WORK REQUIRED: I would like you to output every record below exactly, apart from the pictures.

Data items:
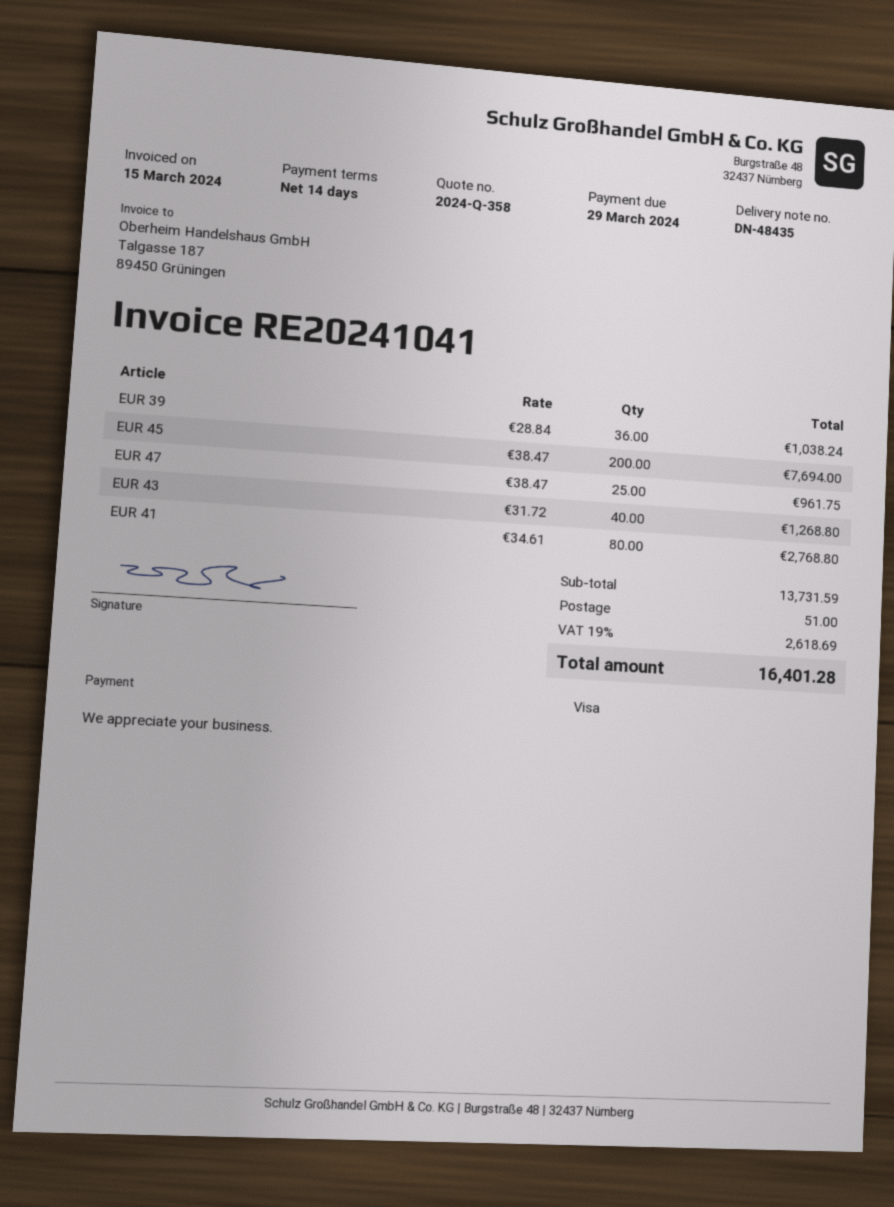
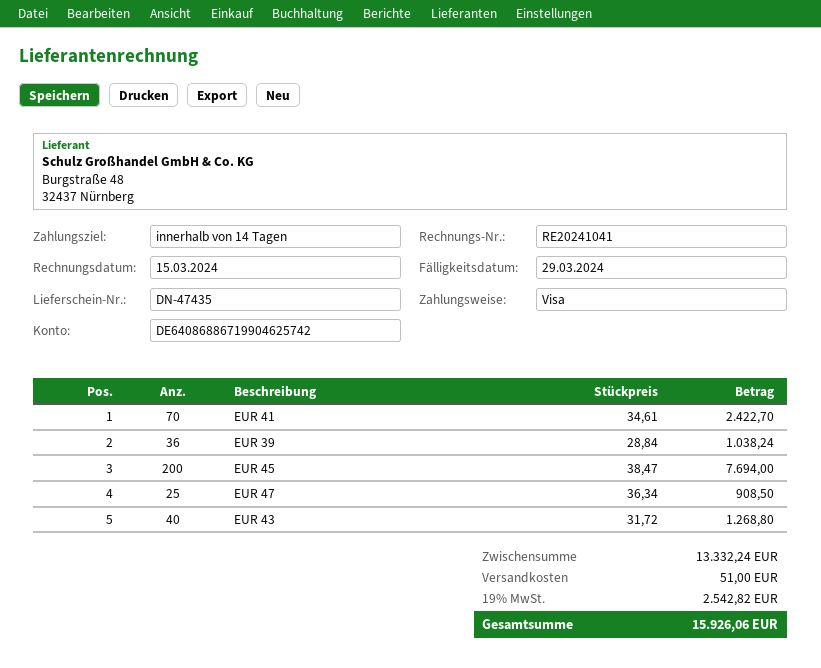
delivery note number: DN-48435 -> DN-47435
EUR 47: 25 x 38.47 = 961.75 -> 25 x 36.34 = 908.50
EUR 41: 80 x 34.61 = 2768.80 -> 70 x 34.61 = 2422.70
subtotal: 13731.59 -> 13332.24
tax: 19% = 2618.69 -> 19% = 2542.82
total: 16401.28 -> 15926.06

WRITTEN RESPONSE:
delivery note number: DN-48435 -> DN-47435
EUR 47: 25 x 38.47 = 961.75 -> 25 x 36.34 = 908.50
EUR 41: 80 x 34.61 = 2768.80 -> 70 x 34.61 = 2422.70
subtotal: 13731.59 -> 13332.24
tax: 19% = 2618.69 -> 19% = 2542.82
total: 16401.28 -> 15926.06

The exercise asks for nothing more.